═══ SUPPLIED DATA

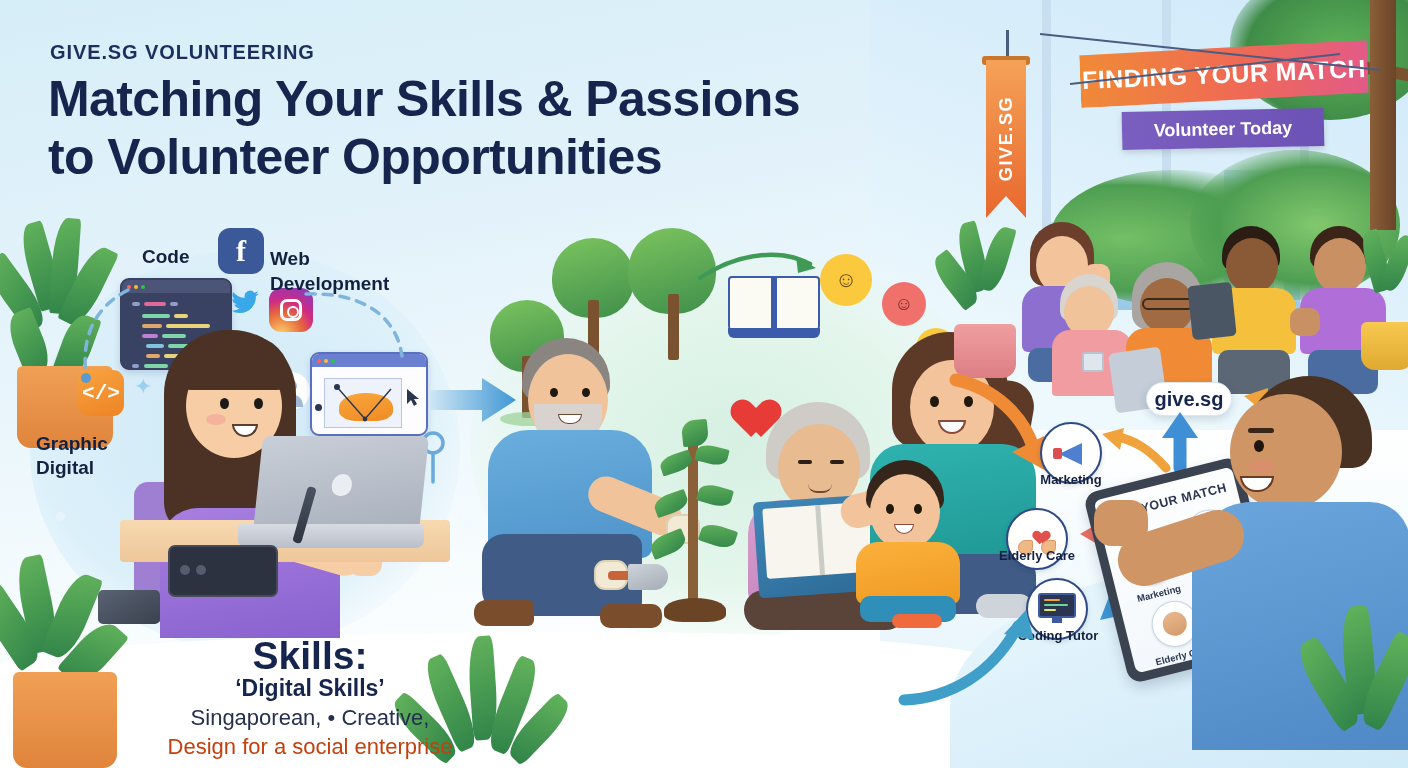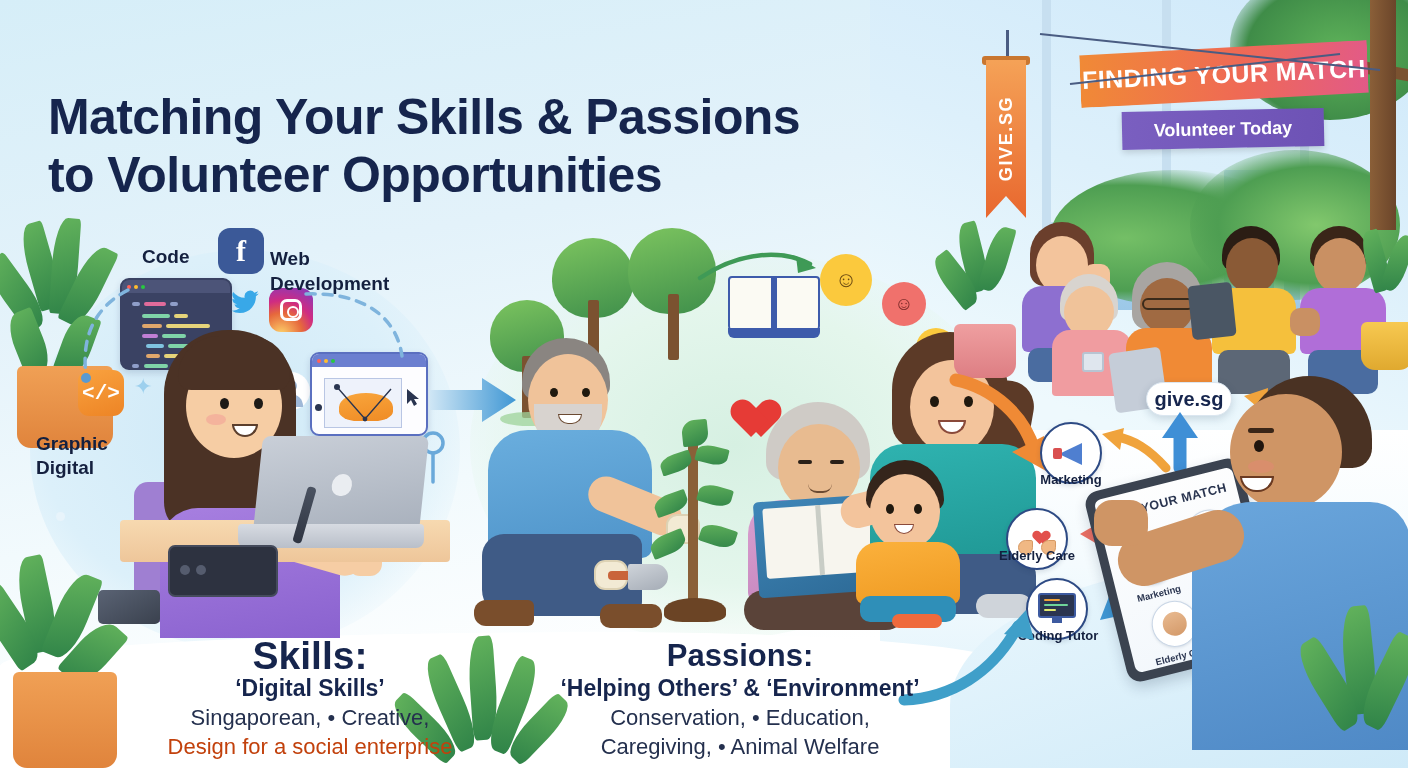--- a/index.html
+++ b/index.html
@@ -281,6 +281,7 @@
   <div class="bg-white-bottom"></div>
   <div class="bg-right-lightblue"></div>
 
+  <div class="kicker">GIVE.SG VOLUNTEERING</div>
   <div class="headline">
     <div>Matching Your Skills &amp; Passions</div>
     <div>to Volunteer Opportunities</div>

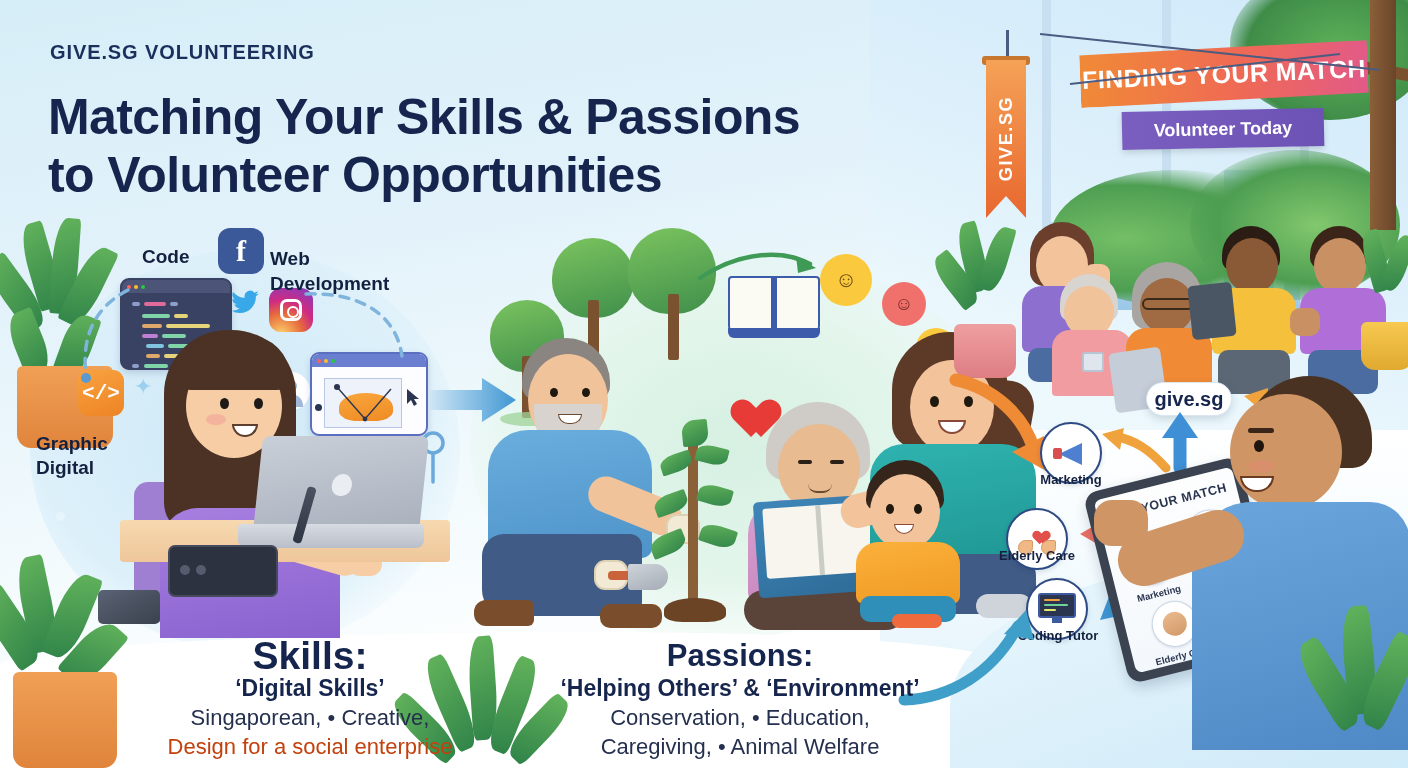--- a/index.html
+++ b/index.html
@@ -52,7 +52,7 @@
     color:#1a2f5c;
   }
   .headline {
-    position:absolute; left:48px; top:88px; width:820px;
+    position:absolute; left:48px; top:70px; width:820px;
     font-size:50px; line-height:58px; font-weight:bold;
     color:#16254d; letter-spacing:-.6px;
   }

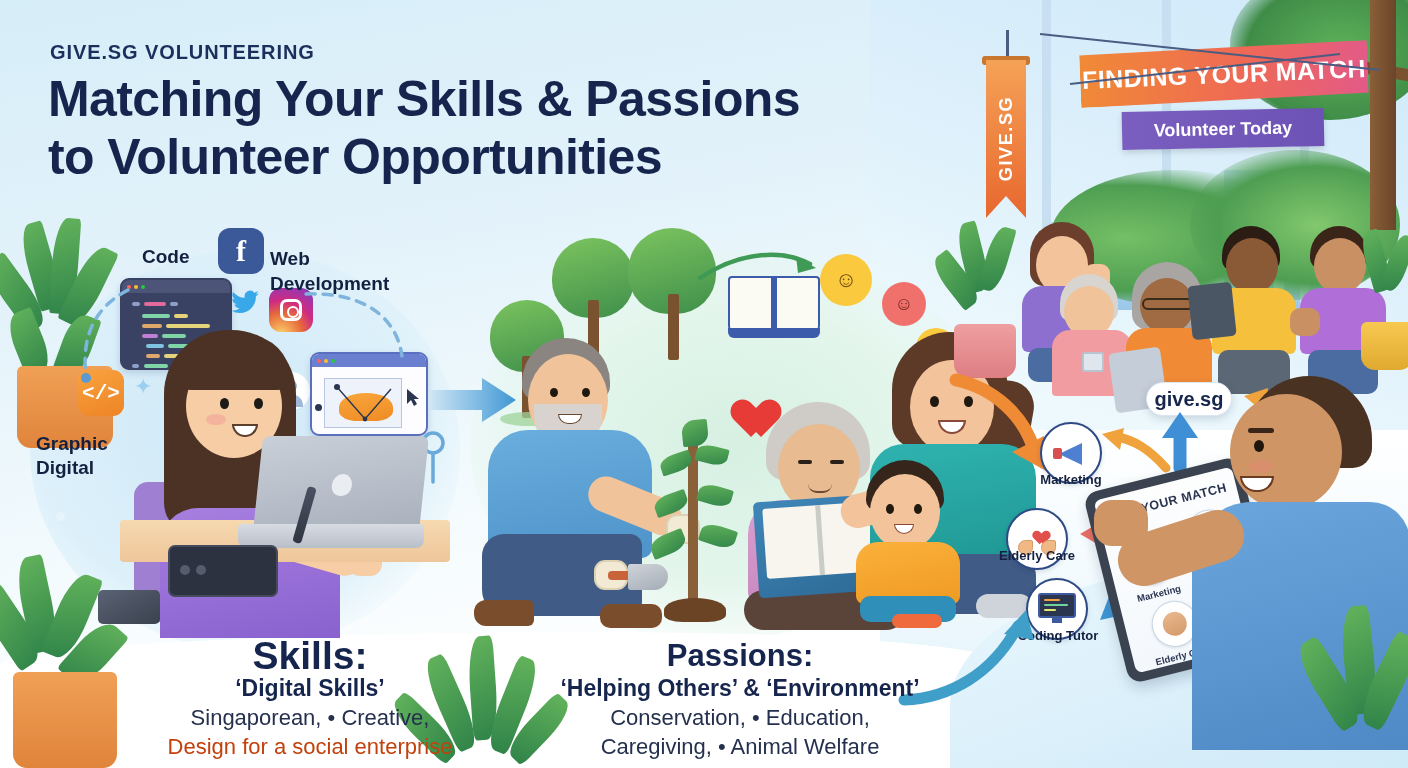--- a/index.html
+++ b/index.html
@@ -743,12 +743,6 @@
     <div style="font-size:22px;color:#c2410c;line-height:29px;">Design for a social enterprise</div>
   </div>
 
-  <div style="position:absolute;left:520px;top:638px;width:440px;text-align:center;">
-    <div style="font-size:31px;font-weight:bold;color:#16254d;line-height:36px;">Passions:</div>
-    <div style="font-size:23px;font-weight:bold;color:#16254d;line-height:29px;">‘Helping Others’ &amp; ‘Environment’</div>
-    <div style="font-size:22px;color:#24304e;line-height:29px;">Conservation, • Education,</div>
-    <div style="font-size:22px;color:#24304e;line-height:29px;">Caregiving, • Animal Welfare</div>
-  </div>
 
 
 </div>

══════

PROBLEM DETAILS:
Tally up the lines holding the string "Passions" in this listing, and report the total alone.

EXERCISE OUTPUT:
2